Bölüm 11 : Oyun Bitti!

13 3 0
                                    

İyi okumalar dilerim!
Oy ve yorum kullanmayı unutmayın lütfen.
Teşekkürler!

**Not : Kitap bana aittir, daha önce okumuşsanız önceki hesabımda yazıyordum. Maalesef o hesabıma artık giriş sağlayamıyorum. Bu yeni hesabımız kitabı buraya geçiriyorum, anlayışınız için teşekkürler ^^**

...

Bölüm 11 : Oyun Bitti!

Şuan duyguların en karmaşık halini yaşıyor olabilirim. Gerçekten insanlara güvenirken kesinlikle iki kere düşünmeliyiz. Hep güvendiğimiz insanlar bizi sırtımızdan bıçaklamıyor mu?
Bu herkes olabilir, belki bir arkadaşın, belki akraban, belki ailenden biri.

Şuan neye inanacağımı bilmiyordum. Gerçekten Mert, bir daha görüşmeyelim dediği için mi böyle yapmıştı? İnanamazdım, çünkü ona güvenmiştim.

Tam beş dakikadır kimse konuşmuyordu. Bir yanda sözde annem ile babam, bir yanda eliyle ağzımı kapatan Mert. Cidden inanmıyorum, nasıl oluyor bunlar? Ben daha üç hafta önce avukat olmak için harıl harıl çalışıyordum. Şimdi ise YKS sınavına son iki gün kala nelerle uğraştığıma bir bakın.

Hayat neden bu kadar acımasız olmak zorunda? Neden bunları yaşıyordum? Hayatımın dönüm noktasına son iki gün kaldı ve benim yaşadıklarım... Hayat bana bir türlü gülmemişti. Ben daha küçük yaşlarımda yalnızlığa terk edilmiştim. Hayat bana öyle bir oyun oynuyordu ki, bana ne gerçek annemi ne de gerçek babamı veriyordu. İstiyordum, sadece istiyordum.

Sözde annem ile babam, "Mert, kıza dikkat et hiçbir şey olmasın," dedi. Mert "Peki efendim," deyince onun bir casus olduğunu anladım, ama gerçek bir casus.

Onlar gittikten sonra Mert ağzımı açtı, hemen bağırıp, "Ciddi misin! Gerçekten casus olacağın aklıma bile gelmezdi, sana benimle bir daha görüşme dediğim için mi böyle davranıyorsun!"

"Aylin susar mısın? Hayır tabii ki, yardım için geldim."

"Neyden bahsediyorsun?
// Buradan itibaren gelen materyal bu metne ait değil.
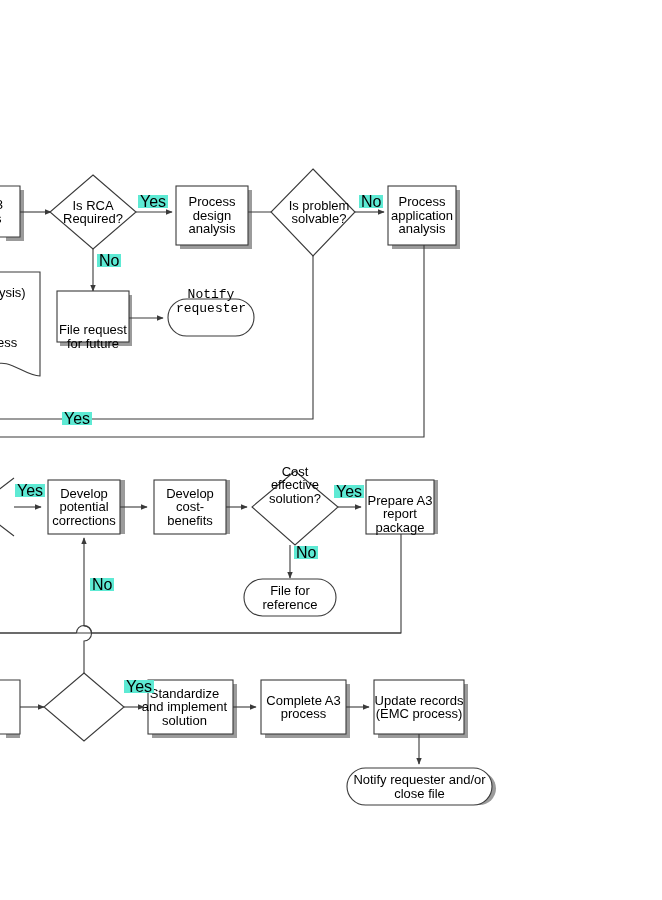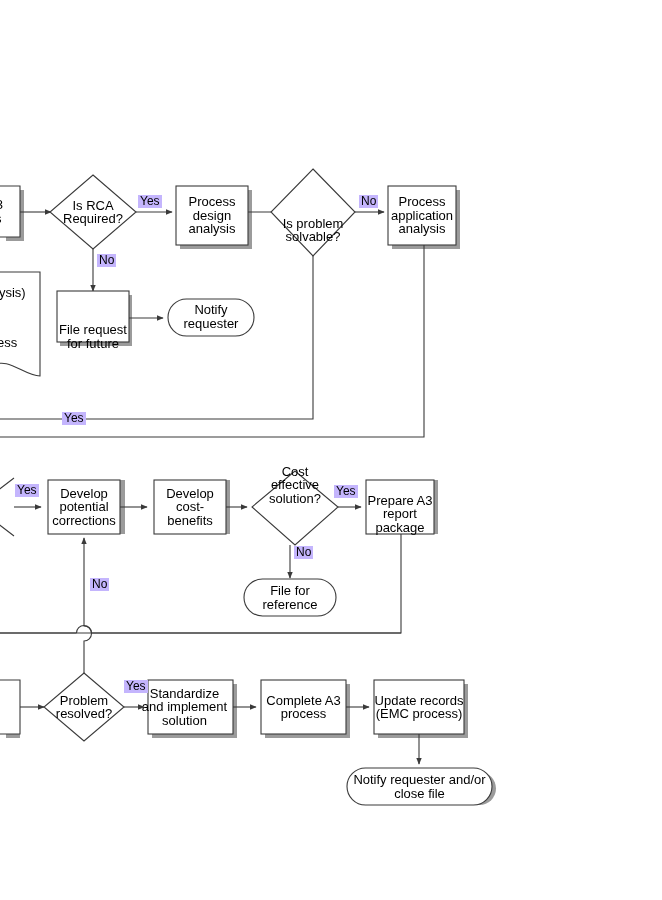--- a/index.html
+++ b/index.html
@@ -40,10 +40,10 @@
   .edge-label {
     position: absolute;
     font-family: "Liberation Sans", sans-serif;
-    font-size: 12px;
+    font-size: 16px;
     line-height: 13px;
     color: #000000;
-    background: #c4b5fd;
+    background: #5eead4;
     padding: 0 2px;
     white-space: nowrap;
   }

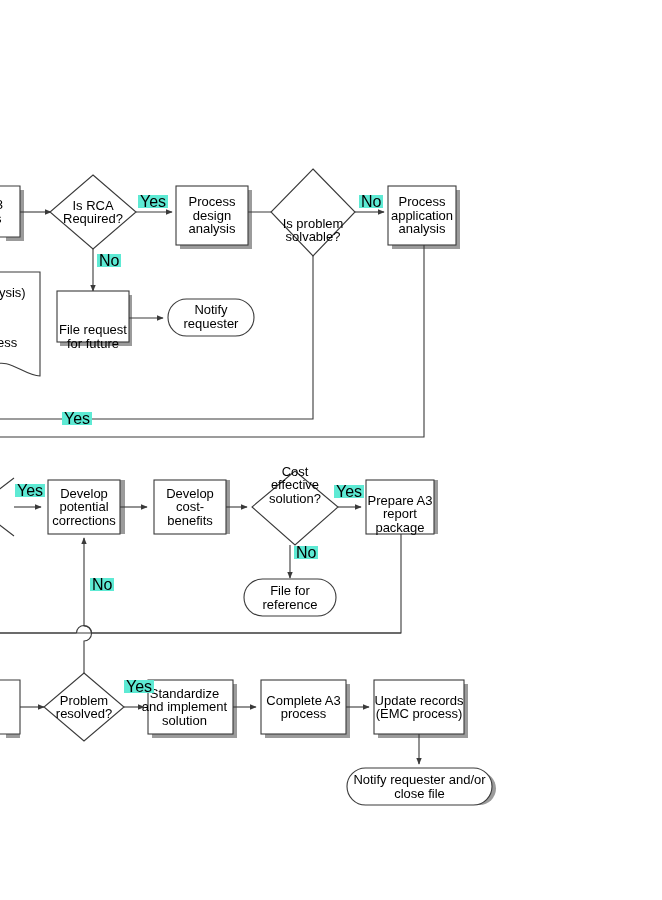--- a/index.html
+++ b/index.html
@@ -206,7 +206,7 @@
 design
 analysis</div>
 
-  <div class="node-label" style="left:269px; top:191px; width:88px; height:42px;margin-top:18px;">Is problem
+  <div class="node-label" style="left:275px; top:191px; width:88px; height:42px;">Is problem
 solvable?</div>
 
   <div class="node-label" style="left:388px; top:186px; width:68px; height:59px;">Process

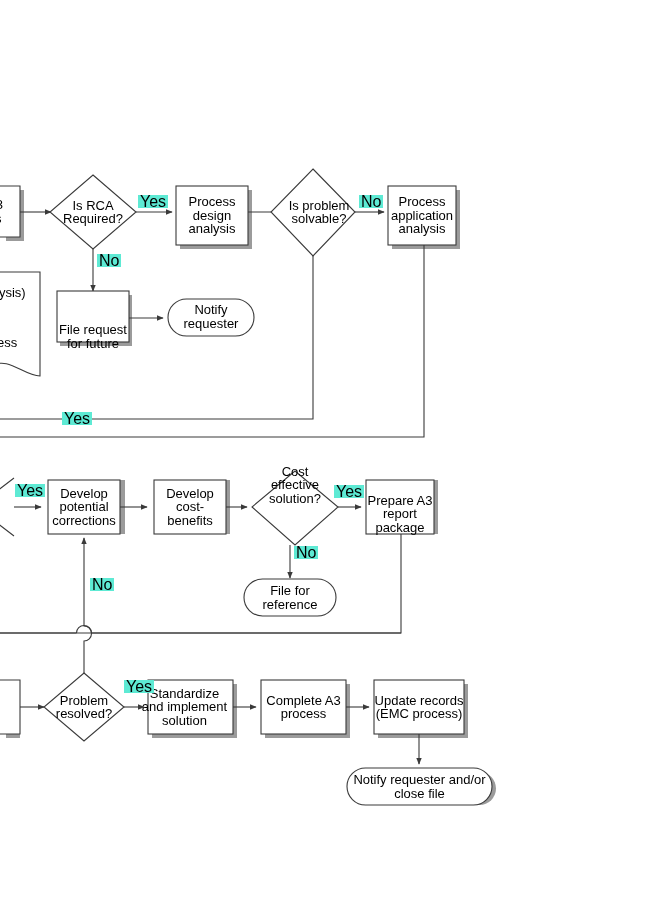--- a/index.html
+++ b/index.html
@@ -220,7 +220,7 @@
   <div class="node-label" style="left:57px; top:291px; width:72px; height:51px;margin-top:20px;">File request
 for future</div>
 
-  <div class="node-label" style="left:168px; top:298px; width:86px; height:37px;">Notify requester</div>
+  <div class="node-label" style="left:168px; top:283px; width:86px; height:37px;font-family:Liberation Mono, monospace;">Notify requester</div>
 
   <div class="node-label" style="left:48px; top:480px; width:72px; height:54px;">Develop
 potential

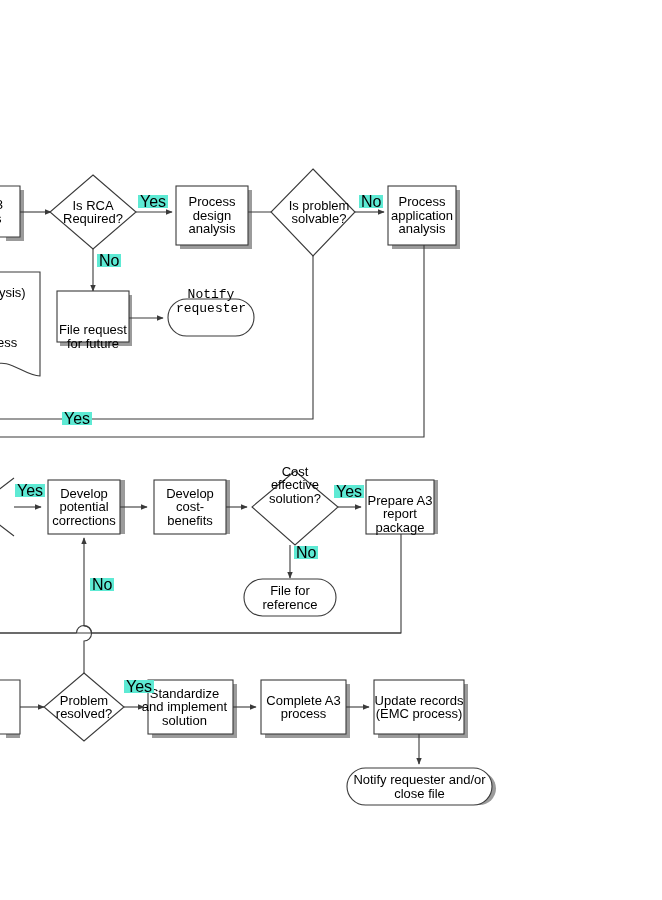--- a/index.html
+++ b/index.html
@@ -241,8 +241,6 @@
   <div class="node-label" style="left:244px; top:579px; width:92px; height:37px;">File for
 reference</div>
 
-  <div class="node-label" style="left:42px; top:687px; width:84px; height:40px;">Problem
-resolved?</div>
 
   <div class="node-label" style="left:140px; top:680px; width:89px; height:54px;">Standardize
 and implement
Beni yere atarak mı yardım ediyorsun?"

"Kusura bakma sana yardım ettiğim için, teşekkür edeceğin yerde bağırıp çağırıyorsun," yüzüme yaklaştı, "Casus olduğumu mu düşünüyorsun?"

Düşünmeden, "Evet," diye fısıldadım yüzüne.

Gülerek, "Güzel, çok güzel. Yanında o kadar zaman geçirdim," dedi sesini yükselterek, "Mert yapmaz demedin mi?" bağırarak son cümlesini söyledi.

"Hayır, çünkü sadece üç haftadır tanışıyoruz."

Bana alay eder gibi baktı, "Peki, bunu daha sonra tartışırız. Ayrıca ben casus olarak sadece ailenin yanında işe girdim."

"Onlar benim ailem değil," diye fısıldadım.

"N-nasıl yani," yüzümü inceledi ve güldü, "çok komik bir şaka olduğunu mu sanıyorsun?"

Dalga geçer gibi baktım yüzüne, "Hayır, çünkü şaka değil."

Biraz düşündü ve sonra, "Tamam, sonra anlatırsın. Şimdi çıkmamız lazım," dedi.

"Mert ben gelemeyeceğim."

"Ne! Niye?"

"Mert ben gelmek istemiyorum."

"Aylin şuan saçmalamanın sırası değil."

Gitmeyecektim, artık kaçmak yoktu. Ben geçmişimden değil, geçmişim benden kaçacaktı bundan sonra.

"Mert, ben artık çok yoruldum. İstemiyorum, gelmek istemiyorum. Olmuyor, anlamıyor musun? Ben artık kaçmaktan çok yoruldum."

İki eliyle yüzümü tuttu, "Aylin ağlama," bu cümleden sonra ağladığımı fark ettim.